Supporting this recovery are the measures announced in yesterday’s Budget including an extension to the stamp duty holiday and a mortgage guarantee scheme for first-time buyers.

The company posted a 2020 adjusted pre-tax profit of £143.9 million, ahead of expectations but down from £188.2 million in 2019, but expects this to more than double to £310 million this year predicated on ‘stable market conditions’.

Reflecting the confident outlook, dividends were restarted with a 20p payment for 2020.

This is underpinned by a strong start to the current year with private sales per active site per week of 0.66 in the first eight weeks up from 0.64 a year earlier. This private sales rate hit 0.78 in the last month.

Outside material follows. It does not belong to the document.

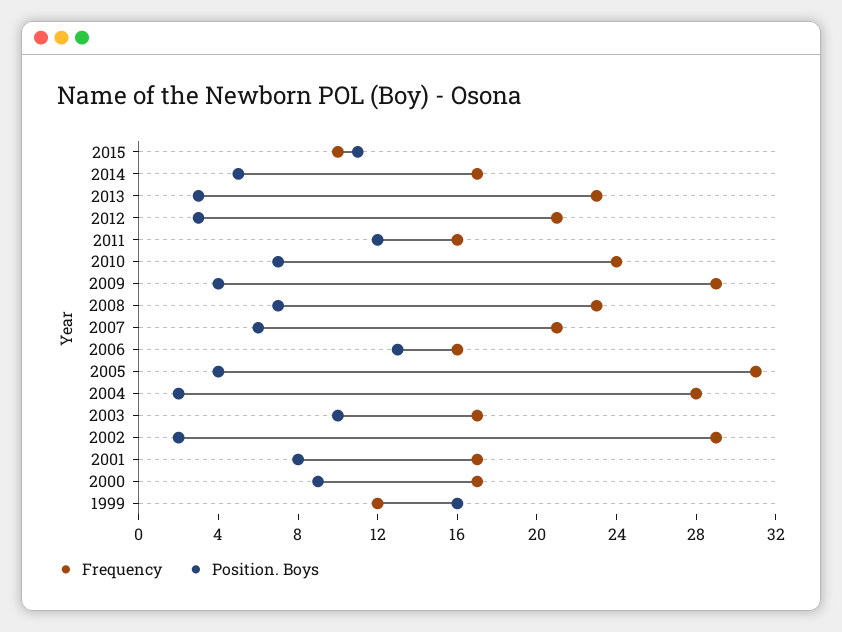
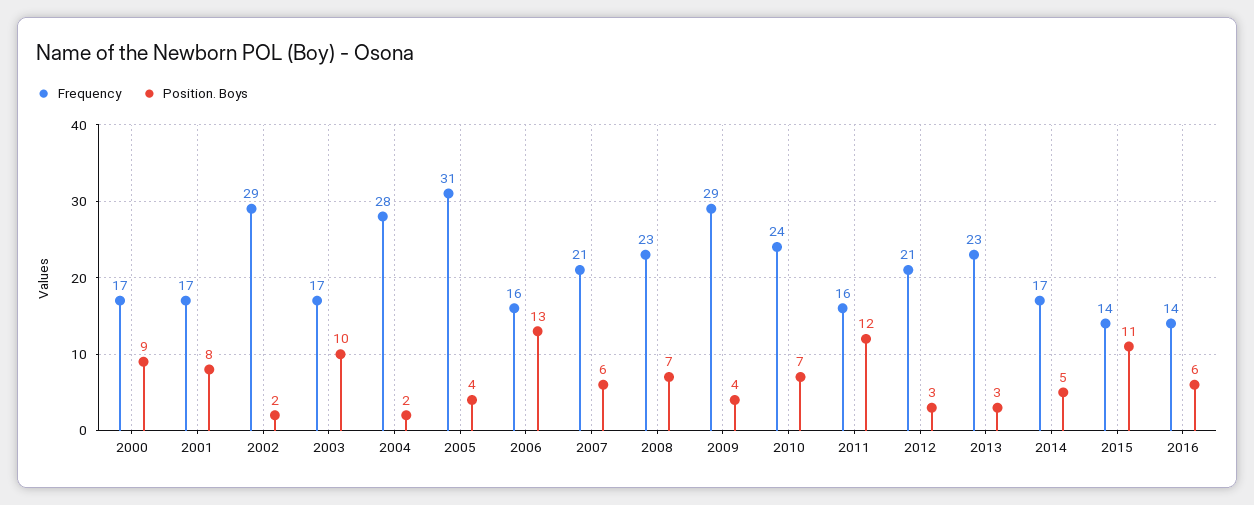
Frequency, 2015: 10 -> 14
Frequency, 1999: 12 -> none
Position. Boys, 1999: 16 -> none
Frequency, 2016: none -> 14
Position. Boys, 2016: none -> 6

A YEAR ON FROM BIG CHANGES

Formerly Bovis Homes, the business adopted the Vistry brand as part of a bigger strategic change which saw Bovis acquire Galliford Try’s (GFRD) Linden Homes and Partnerships & Regeneration units in a deal worth £1.14 billion at the start of 2020. This helps explain the near-90% drop in its net cash position from £362 million to £38 million year-on-year.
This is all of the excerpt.